C.W. Moss Never Existed
In Arthur Penn’s film, Bonnie and Clyde are seen picking up a cute, slightly dopey teenager named C.W. Moss (played by Michael J. Pollard), that they find at a gas station.
In reality, C.W. Moss never existed; he was a combination of two of Bonnie and Clyde’s accomplices, W.D. Jones and Henry Methvin. The first two-thirds of the character’s story arc is based on Jones. The story arc in the last act, when Moss’s father works out a deal with Hamer’s posse to turn in Bonnie and Clyde, is based on Henry Methvin.
Ordinarily, making composites of people for the sake of artistic license is fair game; the problem is that Penn’s movie also made a brand-new character out of this composite to misrepresent Bonnie and Clyde, as well as downplay their crimes.

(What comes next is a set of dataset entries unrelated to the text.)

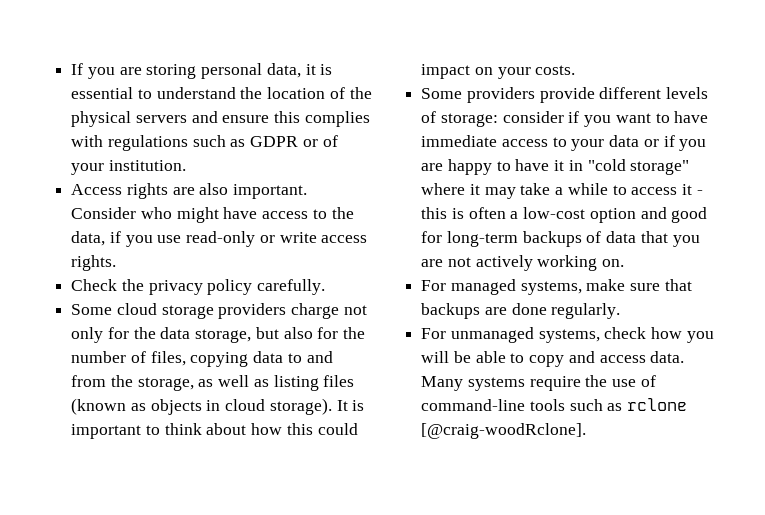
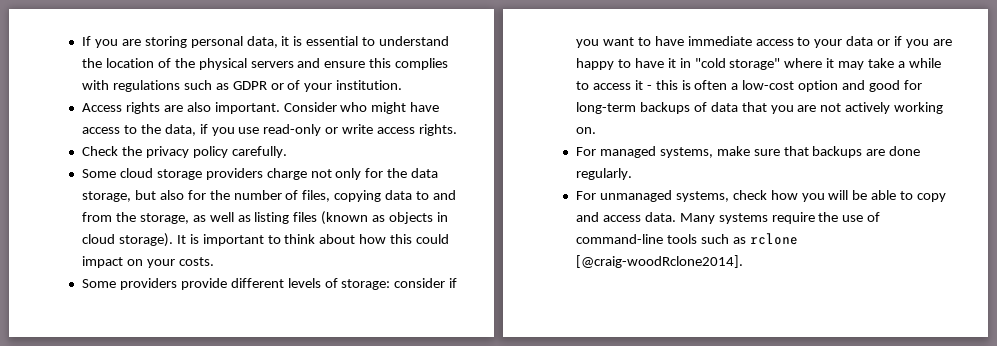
[421,423,587,439] [@craig-woodRclone]. -> [575,255,743,268] [@craig-woodRclone2014].

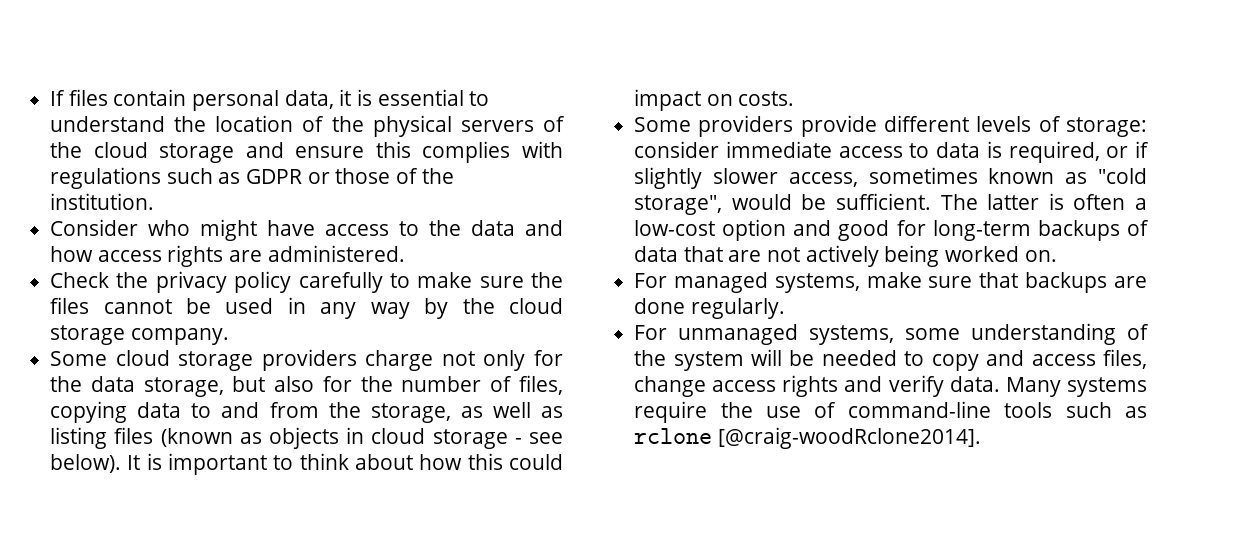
[94,36,187,48] you are storing -> [68,89,187,106] files contain
(294, 64) none -> [543,116,565,132] [50,142,235,163] of the cloud storage
[287,80,403,92] [81,102,280,114] of your institution. // Access rights are also important. -> [335,168,454,184] [50,193,155,210] those of the institution. //
[164,124,458,136] [81,146,287,158] data, if you use read-only or write access rights. // Check the privacy policy carefully. -> [471,220,563,236] [50,245,405,267] [50,271,563,293] [50,297,563,319] [50,325,229,345] data and how access rights are administered. // Check the privacy policy carefully to make sure the files cannot be used in any way by the cloud storage company.
[118,233,173,247] storage). -> [432,429,563,449] [50,454,122,473] storage - see below).
[146,259,175,268] your -> (733, 100) none
[449,278,458,288] [575,36,952,48] [575,58,941,70] [575,80,678,90] if you want to have immediate access to your data or if you are happy to have it in "cold storage" where it may take a while to access it - this -> [725,141,1149,163] [634,167,1148,189] [634,193,1040,215] immediate access to data is required, or if slightly slower access, sometimes known as "cold storage", would be sufficient. The latter
[770,105,794,114] you -> (723, 254) none
[894,102,944,114] working -> [884,245,1020,267] being worked
[732,190,825,202] check how you -> [905,323,1149,345] [634,350,744,371] some understanding of the system
[871,190,897,200] able -> [821,350,897,366] needed
(641, 218) none -> [1103,349,1147,369] [634,375,944,397] files, change access rights and verify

For instance, C.W. is blamed for why Bonnie and Clyde kill an innocent man and are forced to finally go on the run as fugitives. He is also shown gunning down tons of police officers later on. Lastly, he is made out to be the gang’s mechanic, to lead the impression that he was the getaway driver.

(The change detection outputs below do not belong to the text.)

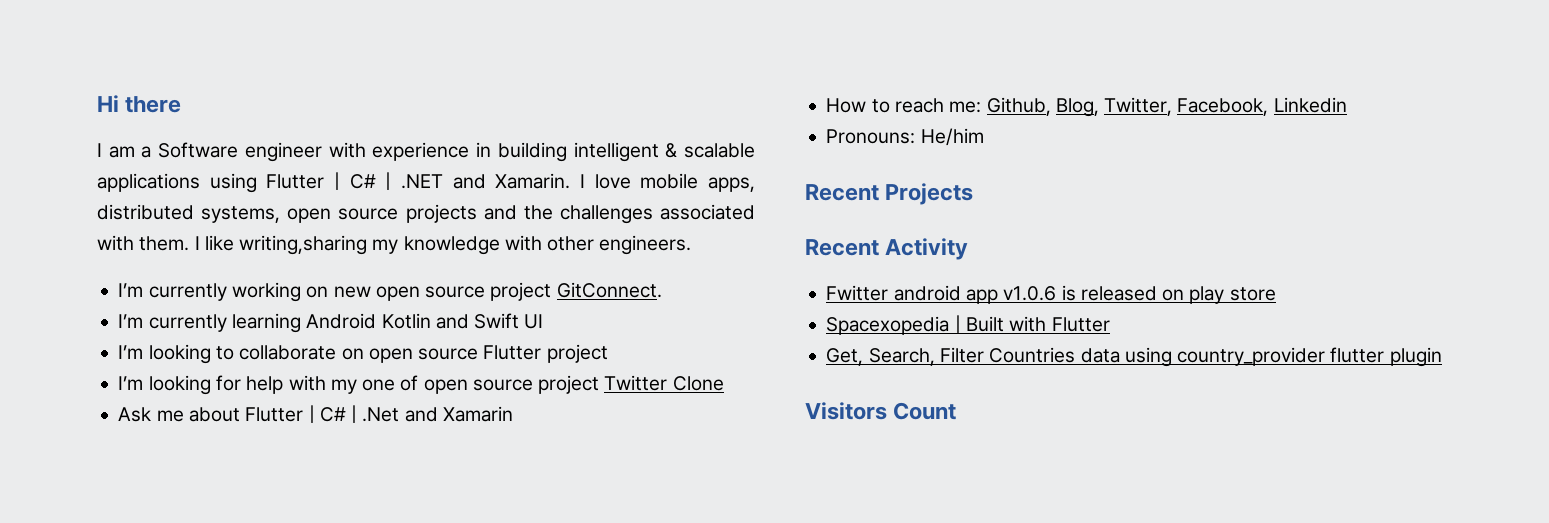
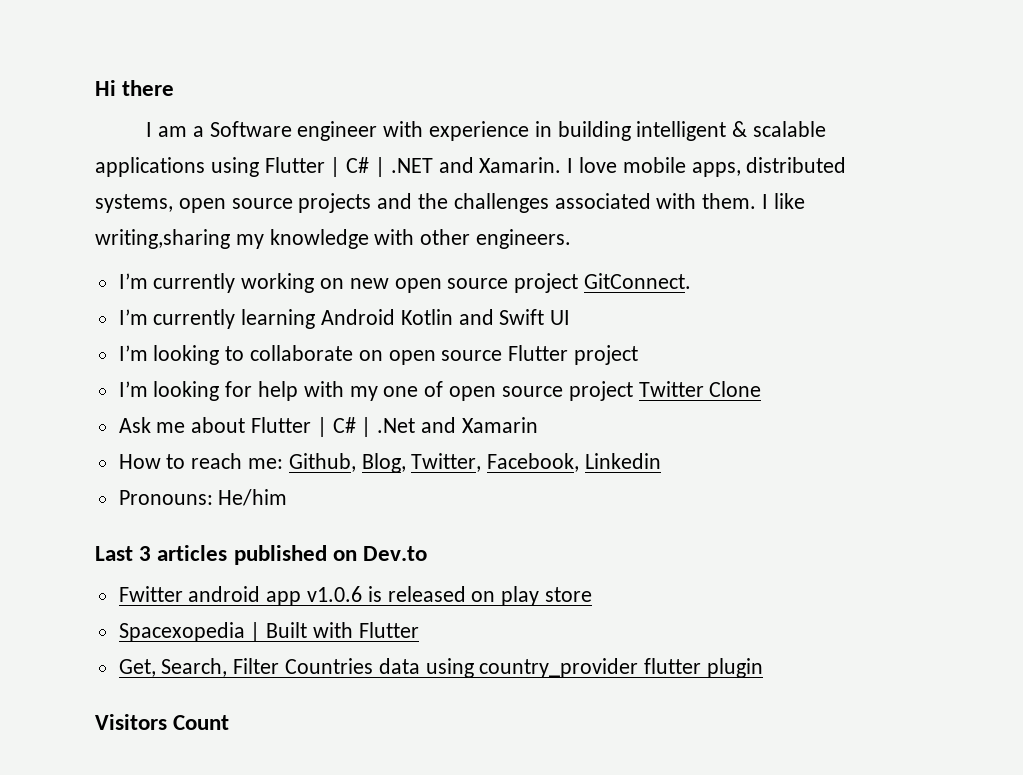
[805,183,974,205] [805,238,969,260] Recent Projects // Recent Activity -> [95,545,428,565] Last 3 articles published on Dev.to

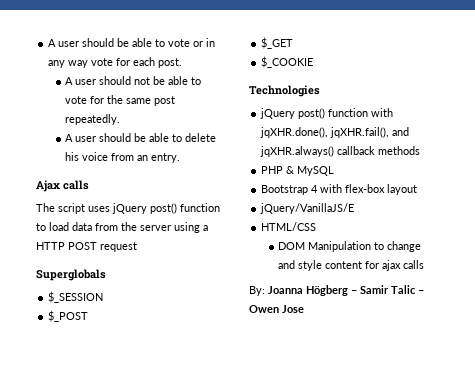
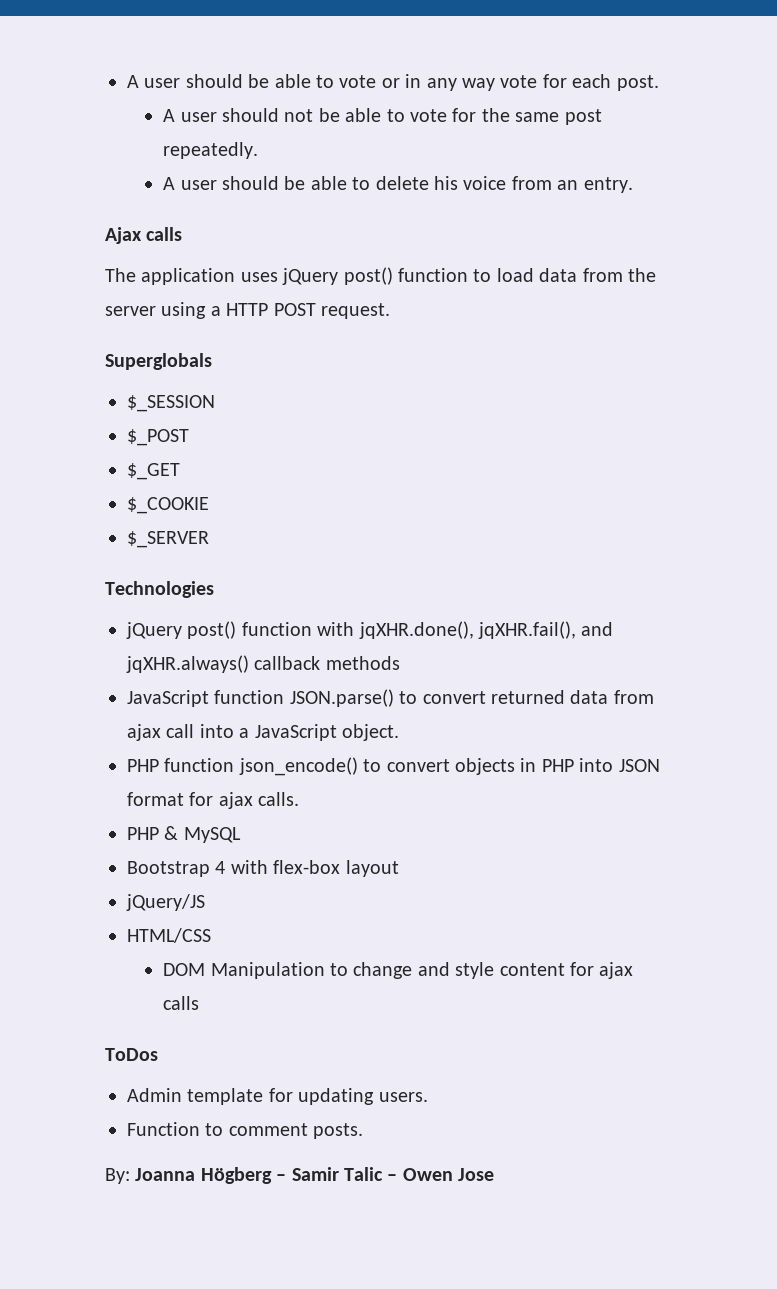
[58,203,85,214] script -> [141,268,236,285] application
[100,242,137,252] request -> [321,303,390,319] request.
(314, 62) none -> [127,531,209,548] // $_SERVER
(421, 150) none -> [127,689,654,707] [127,724,399,741] [127,757,660,776] [127,792,300,809] // JavaScript function JSON.parse() to convert returned data from ajax call into a JavaScript object. // PHP function json_encode() to convert objects in PHP into JSON format for ajax calls.
[260,203,355,214] jQuery/VanillaJS/E -> [126,894,205,911] jQuery/JS
(425, 264) none -> [105,1048,158,1061] [127,1088,428,1105] [127,1122,364,1139] // ToDos // Admin template for updating users. // Function to comment posts.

In reality, the only person who was responsible for killing anyone and setting the Barrow Gang on its two-year crime and murder spree was Clyde Barrow. Although some of his accomplices killed people, Clyde was definitely responsible for many of the deaths, either killing victims himself or letting it be known to his accomplices that they were to shoot to kill any time the police ambushed or came close to arresting anyone.
Clyde was also the driver almost all of the time, as it was his knowledge of cars, roads, as well as his exceptional driving skills that enabled him to evade authorities for two years. As W.D. Jones explained in a 1968 Playboy interview, Clyde didn’t dare trust anyone to drive and the most he ever did was help change a tire or be the driver when Clyde was too tired. So, the C.W. Moss character was more than artistic license; it was a cynical attempt to make Bonnie and Clyde look more innocent than they truly were.
C.W. Moss was also created to make them look cooler, hipper and more attractive by completely downplaying how attractive and stylish W.D. Jones and Henry Methvin were in real life. If you have any doubt as to this, all you have to do is look at the photos below:
As you can see, W.D. Jones and Henry Methvin couldn’t have been less like Moss in real life. They dressed in sharp clothing, were clean cut and looked even more stylish and cosmopolitan than the real-life Bonnie and Clyde. In fact, both had the “movie star looks” that the Arthur Penn film tried so desperately to give the lead characters.
Looking at how Jones and Methvin appeared in real life, you can see why a movie wanting to sex up and glamorize Bonnie and Clyde couldn’t have a composite that reflected how they looked and dressed, so Moss was crafted to look as unhip, slovenly and country bumpkin-ish as possible.